A football kicker can give the ball an initial speed of 30 m/s. What are the (a) least and (b) greatest elevation angles at which he can kick the ball to score a field goal from a point 48 m in front of goalposts whose horizontal bar is 3.44 m above the ground?

Homework Equations

The Attempt at a Solution

 

[tiny-tim]

hi sagaradeath!

show us what you've tried, and where you're stuck, and then we'll know how to help!

 

[sagaradeath]

thatz the thing i don't know how to start it

 

[tiny-tim]

call the angle θ, and use standard constant acceleration equations for the x and y directions (separately)

 

[rwisz]

I would first gather all the necessary information and clarify any uncertainties in the problem. From the given information, it can be assumed that the ball is kicked from a point 48 m away from the goalposts, and the horizontal bar of the goalposts is 3.44 m above the ground. The initial speed of the ball is given as 30 m/s.

To calculate the elevation angles, we can use the equation:

θ = arctan (h/x)

Where θ is the elevation angle, h is the height of the goalposts (3.44 m), and x is the horizontal distance between the point of kick and the goalposts (48 m).

(a) To find the least elevation angle, we can rearrange the equation to solve for θ:

θ = arctan (h/x)

θ = arctan (3.44/48)

θ = 4.09°

Therefore, the least elevation angle at which the ball can be kicked to score a field goal is approximately 4.09°.

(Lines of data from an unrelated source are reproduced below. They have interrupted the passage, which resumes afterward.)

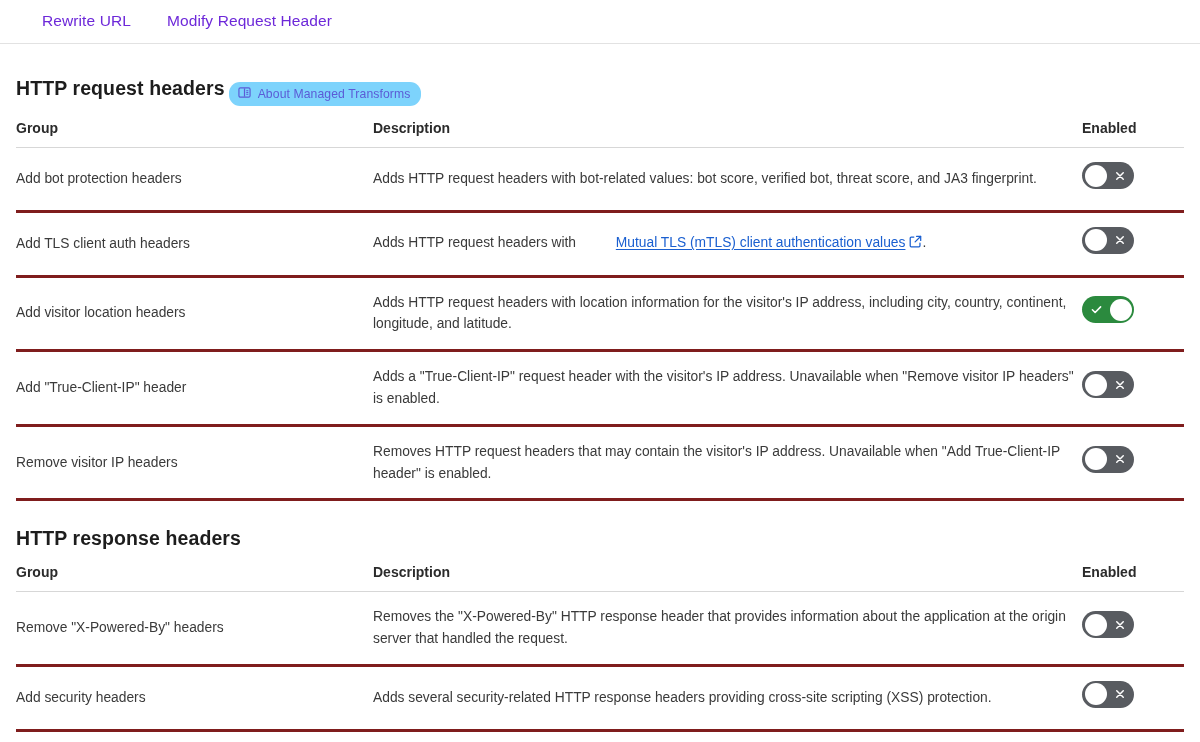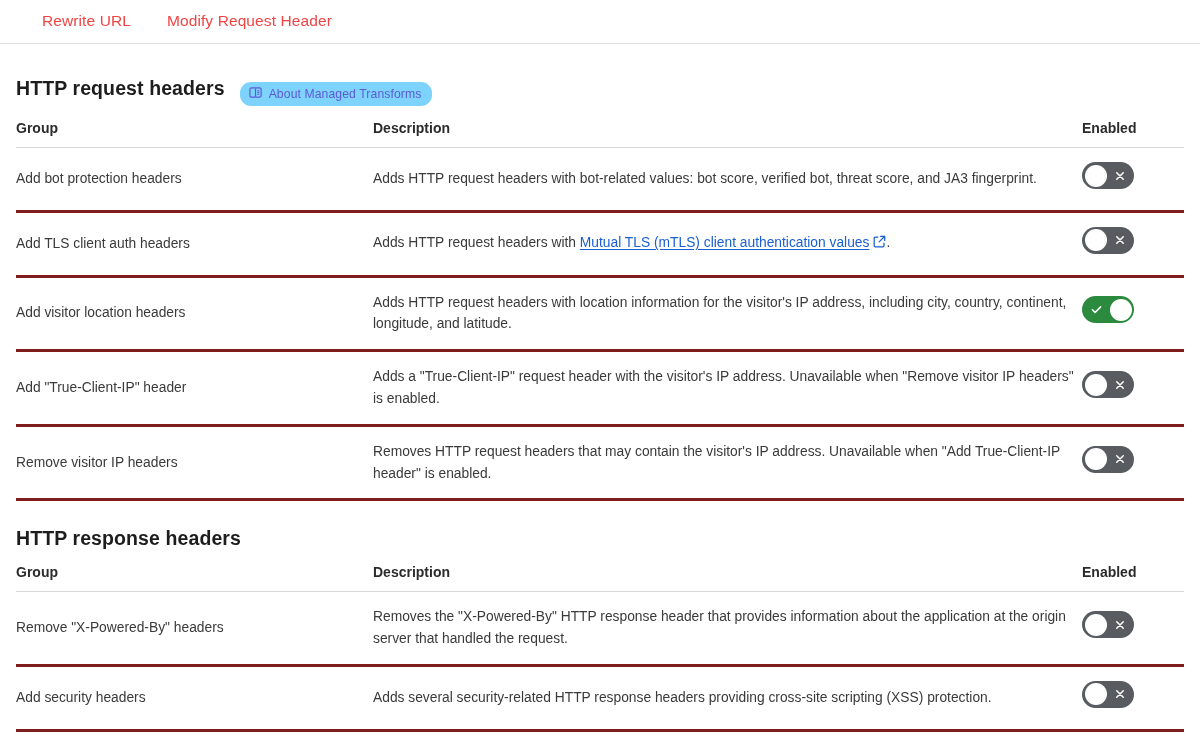"Rewrite URL" .tab { color: #ef4444 -> #6d28d9 }
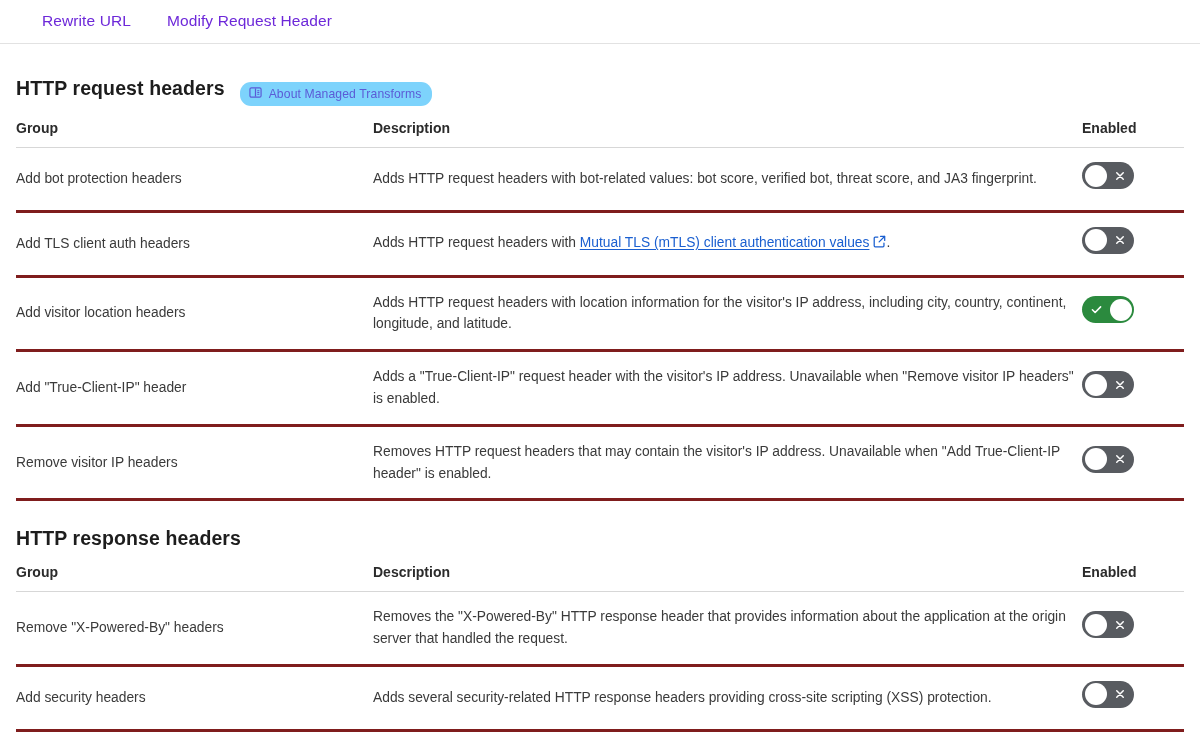"HTTP request headers" .section-head { gap: 15px -> 4px }
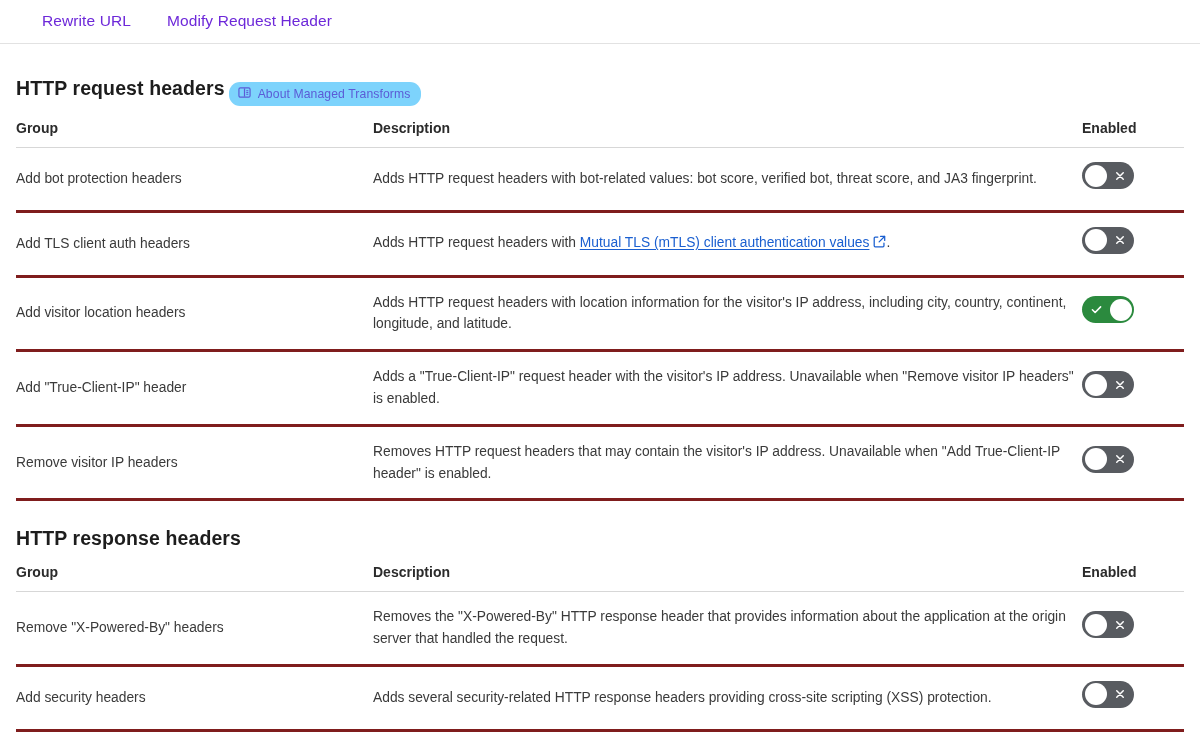"Mutual TLS (mTLS) client authentication" .desc-link { margin-left: none -> 36px }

(b) To find the greatest elevation angle, we can use the same equation and substitute the initial speed of the ball (30 m/s) for x:

θ = arctan (h/x)

θ = arctan (3.44/30)

θ = 6.60°

Therefore, the greatest elevation angle at which the ball can be kicked to score a field goal is approximately 6.60°.

It is important to note that these calculations are based on ideal conditions and do not take into account external factors such as air resistance, wind, and the trajectory of the ball. In reality, the elevation angles may vary slightly due to these factors. Additionally, the skill and technique of the kicker can also affect the outcome.